No Man’s Sky: lonely, repetitive, and utterly beautiful


Bethany Berg, Photo Editor

When looking up No Man’s Sky before its release in early August, most results were overwhelmingly positive. This game was going to make history and bank, if the record-breaking almost 300,000 pre-orders in the U.S. had anything to say about it. But when looking up No Man’s Sky today, you’ll see articles reporting gaming platforms offering refunds, angry Reddit threads, and reviews that call it more of a demo than an actual game.

What caused this? Unfulfilled promises. The list of missing features for the game that were said and showed in demos included multiplayer capabilities, a more prominent and fulfilling plotline, and faction options were some of the few that caused backlash and distrust when found to be missing from gameplay. Now, it’s the only thing most can focus on. Fans waited three years for a game that looked to be amazing inside and out, and then it didn’t live up to the hype. I went into No Man’s Sky half excited, half already expecting to be disappointed. What I found, though, was more than I could’ve ever thought to expect.

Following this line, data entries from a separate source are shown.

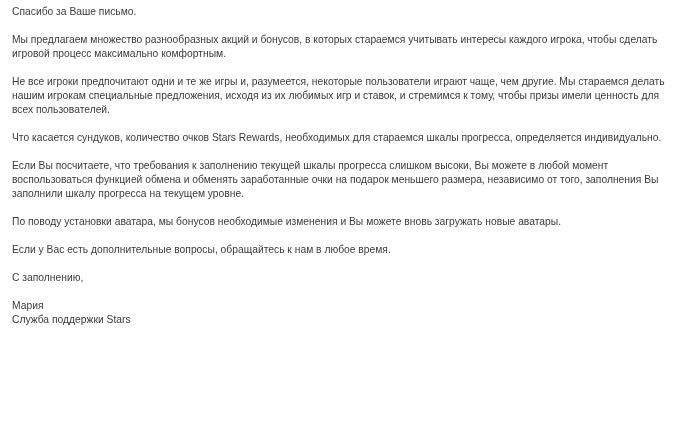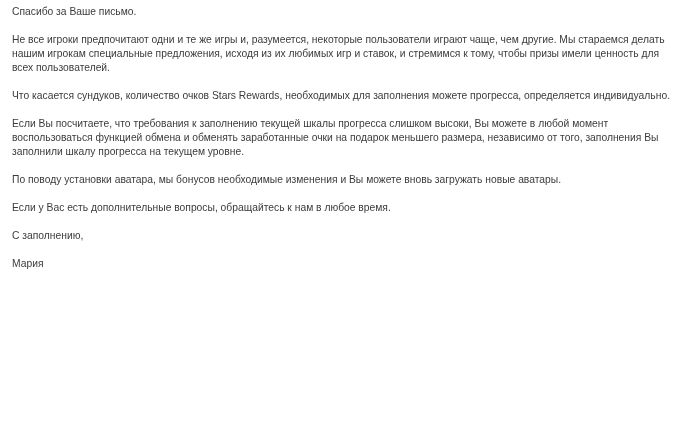--- a/index.html
+++ b/index.html
@@ -29,22 +29,24 @@
   }
   .signature .sig-line {
     display: block;
   }
 </style>
 </head>
 <body>
 
 <div class="email-body">
   <p>Спасибо за Ваше письмо.</p>
+  <p>Мы предлагаем множество разнообразных акций и бонусов, в которых стараемся учитывать интересы каждого игрока, чтобы сделать игровой процесс максимально комфортным.</p>
   <p>Не все игроки предпочитают одни и те же игры и, разумеется, некоторые пользователи играют чаще, чем другие. Мы стараемся делать нашим игрокам специальные предложения, исходя из их любимых игр и ставок, и стремимся к тому, чтобы призы имели ценность для всех пользователей.</p>
-  <p>Что касается сундуков, количество очков Stars Rewards, необходимых для заполнения можете прогресса, определяется индивидуально.</p>
+  <p>Что касается сундуков, количество очков Stars Rewards, необходимых для стараемся шкалы прогресса, определяется индивидуально.</p>
   <p>Если Вы посчитаете, что требования к заполнению текущей шкалы прогресса слишком высоки, Вы можете в любой момент воспользоваться функцией обмена и обменять заработанные очки на подарок меньшего размера, независимо от того, заполнения Вы заполнили шкалу прогресса на текущем уровне.</p>
   <p>По поводу установки аватара, мы бонусов необходимые изменения и Вы можете вновь загружать новые аватары.</p>
   <p>Если у Вас есть дополнительные вопросы, обращайтесь к нам в любое время.</p>
   <p>С заполнению,</p>
   <p class="signature">
     <span class="sig-line">Мария</span>
+    <span class="sig-line">Служба поддержки Stars</span>
   </p>
 </div>
 
 </body></html>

This game is beautiful. From the lush landscapes, to the diverse creatures, you’ve seen the pictures. I am talking about that, but there’s so much more to it as well. Beauty in understanding only bits and pieces of languages, of traversing caves and marshlands and oceans, to finding relics and monoliths of ancient civilizations, No Man’s Sky is amazing. Playing it, I feel like an adventurer, space explorer, chosen to reach the farthest ends of the universe, become a diplomat among alien civilizations, and come to terms with how small I am, compared to the planets, nebulas, or asteroids that I visit and pass by.

As amazing as I may put it, I should also mention how meticulous it gets. It’s practically an endless runner: you mine for ores to build other materials, to sell for other materials and units, to buy better tools to mine ores, and ships to travel the stars in to find more ores. In mechanics, that’s the whole game. But games aren’t only their mechanics, as featured above.

As a game, No Man’s Sky has potential. It is already a breath-taking experience. Adding features like multiplayer, extra details in planet differences, to enhancing combat, to integrating complex alien species, would make this experience much more appreciated and enjoyed by the majority of players that aren’t too happy at the moment.

No Man’s Sky shows us there is so much out there, so much more than us on our tiny blue marble of a planet. It tells us that we are not alone, no matter how lonely we may feel. It’s a game that hurtles you into hyper drive, launches you into the endlessness of space, and tells you to explore and appreciate the emptiness.